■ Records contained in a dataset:
☆ ☆ ☆ ☆ ☆ ☆ ☆

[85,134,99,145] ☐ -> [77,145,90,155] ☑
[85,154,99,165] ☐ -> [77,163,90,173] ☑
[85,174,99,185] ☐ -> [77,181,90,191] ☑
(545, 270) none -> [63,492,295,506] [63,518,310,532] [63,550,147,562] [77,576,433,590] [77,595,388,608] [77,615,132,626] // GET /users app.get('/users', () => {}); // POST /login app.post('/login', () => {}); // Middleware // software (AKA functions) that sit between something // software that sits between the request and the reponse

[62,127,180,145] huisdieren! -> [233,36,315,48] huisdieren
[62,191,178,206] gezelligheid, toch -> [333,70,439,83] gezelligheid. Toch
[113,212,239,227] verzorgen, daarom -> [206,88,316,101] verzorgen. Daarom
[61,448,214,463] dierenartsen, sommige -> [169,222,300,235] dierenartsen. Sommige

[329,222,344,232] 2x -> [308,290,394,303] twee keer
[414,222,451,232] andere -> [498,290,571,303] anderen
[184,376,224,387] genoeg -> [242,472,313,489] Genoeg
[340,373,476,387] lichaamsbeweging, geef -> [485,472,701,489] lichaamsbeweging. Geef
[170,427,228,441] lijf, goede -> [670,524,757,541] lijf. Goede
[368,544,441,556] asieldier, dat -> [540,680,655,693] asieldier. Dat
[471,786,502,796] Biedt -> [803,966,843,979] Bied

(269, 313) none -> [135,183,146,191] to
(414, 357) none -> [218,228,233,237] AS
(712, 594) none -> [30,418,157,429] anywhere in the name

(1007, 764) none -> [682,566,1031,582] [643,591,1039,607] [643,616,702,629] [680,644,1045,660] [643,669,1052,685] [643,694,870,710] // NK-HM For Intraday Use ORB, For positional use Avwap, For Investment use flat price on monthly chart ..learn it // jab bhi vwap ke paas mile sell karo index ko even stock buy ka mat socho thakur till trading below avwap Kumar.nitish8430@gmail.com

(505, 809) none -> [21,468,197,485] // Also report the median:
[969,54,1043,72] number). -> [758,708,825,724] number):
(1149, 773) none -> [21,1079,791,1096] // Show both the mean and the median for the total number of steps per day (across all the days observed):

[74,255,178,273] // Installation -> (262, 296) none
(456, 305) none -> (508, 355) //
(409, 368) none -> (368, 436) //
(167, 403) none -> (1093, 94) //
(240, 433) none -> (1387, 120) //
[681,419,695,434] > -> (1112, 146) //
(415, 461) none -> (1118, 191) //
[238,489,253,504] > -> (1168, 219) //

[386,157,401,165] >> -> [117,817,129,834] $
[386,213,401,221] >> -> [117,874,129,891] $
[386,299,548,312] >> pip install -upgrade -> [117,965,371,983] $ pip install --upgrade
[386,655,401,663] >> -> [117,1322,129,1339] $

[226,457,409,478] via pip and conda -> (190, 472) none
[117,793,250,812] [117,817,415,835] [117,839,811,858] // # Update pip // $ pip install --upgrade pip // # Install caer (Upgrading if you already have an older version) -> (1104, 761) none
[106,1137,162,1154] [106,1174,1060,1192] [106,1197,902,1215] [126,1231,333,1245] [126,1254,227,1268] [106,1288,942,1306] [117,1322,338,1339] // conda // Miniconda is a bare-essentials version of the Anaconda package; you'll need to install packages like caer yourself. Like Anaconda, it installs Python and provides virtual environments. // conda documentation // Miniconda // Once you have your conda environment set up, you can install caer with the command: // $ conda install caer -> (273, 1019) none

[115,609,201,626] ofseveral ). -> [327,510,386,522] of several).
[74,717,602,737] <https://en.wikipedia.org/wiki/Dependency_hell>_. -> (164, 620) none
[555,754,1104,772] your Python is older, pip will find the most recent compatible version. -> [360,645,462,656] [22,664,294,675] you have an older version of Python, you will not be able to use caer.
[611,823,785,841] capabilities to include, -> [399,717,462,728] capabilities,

☆ ☆ ☆ ☆ ☆ ☆ ☆

■ Exercise requirements: Please repeat the data in full so that nothing differs from the original.

■ Worked solution:
[85,134,99,145] ☐ -> [77,145,90,155] ☑
[85,154,99,165] ☐ -> [77,163,90,173] ☑
[85,174,99,185] ☐ -> [77,181,90,191] ☑
(545, 270) none -> [63,492,295,506] [63,518,310,532] [63,550,147,562] [77,576,433,590] [77,595,388,608] [77,615,132,626] // GET /users app.get('/users', () => {}); // POST /login app.post('/login', () => {}); // Middleware // software (AKA functions) that sit between something // software that sits between the request and the reponse

[62,127,180,145] huisdieren! -> [233,36,315,48] huisdieren
[62,191,178,206] gezelligheid, toch -> [333,70,439,83] gezelligheid. Toch
[113,212,239,227] verzorgen, daarom -> [206,88,316,101] verzorgen. Daarom
[61,448,214,463] dierenartsen, sommige -> [169,222,300,235] dierenartsen. Sommige

[329,222,344,232] 2x -> [308,290,394,303] twee keer
[414,222,451,232] andere -> [498,290,571,303] anderen
[184,376,224,387] genoeg -> [242,472,313,489] Genoeg
[340,373,476,387] lichaamsbeweging, geef -> [485,472,701,489] lichaamsbeweging. Geef
[170,427,228,441] lijf, goede -> [670,524,757,541] lijf. Goede
[368,544,441,556] asieldier, dat -> [540,680,655,693] asieldier. Dat
[471,786,502,796] Biedt -> [803,966,843,979] Bied

(269, 313) none -> [135,183,146,191] to
(414, 357) none -> [218,228,233,237] AS
(712, 594) none -> [30,418,157,429] anywhere in the name

(1007, 764) none -> [682,566,1031,582] [643,591,1039,607] [643,616,702,629] [680,644,1045,660] [643,669,1052,685] [643,694,870,710] // NK-HM For Intraday Use ORB, For positional use Avwap, For Investment use flat price on monthly chart ..learn it // jab bhi vwap ke paas mile sell karo index ko even stock buy ka mat socho thakur till trading below avwap Kumar.nitish8430@gmail.com

(505, 809) none -> [21,468,197,485] // Also report the median:
[969,54,1043,72] number). -> [758,708,825,724] number):
(1149, 773) none -> [21,1079,791,1096] // Show both the mean and the median for the total number of steps per day (across all the days observed):

[74,255,178,273] // Installation -> (262, 296) none
(456, 305) none -> (508, 355) //
(409, 368) none -> (368, 436) //
(167, 403) none -> (1093, 94) //
(240, 433) none -> (1387, 120) //
[681,419,695,434] > -> (1112, 146) //
(415, 461) none -> (1118, 191) //
[238,489,253,504] > -> (1168, 219) //

[386,157,401,165] >> -> [117,817,129,834] $
[386,213,401,221] >> -> [117,874,129,891] $
[386,299,548,312] >> pip install -upgrade -> [117,965,371,983] $ pip install --upgrade
[386,655,401,663] >> -> [117,1322,129,1339] $

[226,457,409,478] via pip and conda -> (190, 472) none
[117,793,250,812] [117,817,415,835] [117,839,811,858] // # Update pip // $ pip install --upgrade pip // # Install caer (Upgrading if you already have an older version) -> (1104, 761) none
[106,1137,162,1154] [106,1174,1060,1192] [106,1197,902,1215] [126,1231,333,1245] [126,1254,227,1268] [106,1288,942,1306] [117,1322,338,1339] // conda // Miniconda is a bare-essentials version of the Anaconda package; you'll need to install packages like caer yourself. Like Anaconda, it installs Python and provides virtual environments. // conda documentation // Miniconda // Once you have your conda environment set up, you can install caer with the command: // $ conda install caer -> (273, 1019) none

[115,609,201,626] ofseveral ). -> [327,510,386,522] of several).
[74,717,602,737] <https://en.wikipedia.org/wiki/Dependency_hell>_. -> (164, 620) none
[555,754,1104,772] your Python is older, pip will find the most recent compatible version. -> [360,645,462,656] [22,664,294,675] you have an older version of Python, you will not be able to use caer.
[611,823,785,841] capabilities to include, -> [399,717,462,728] capabilities,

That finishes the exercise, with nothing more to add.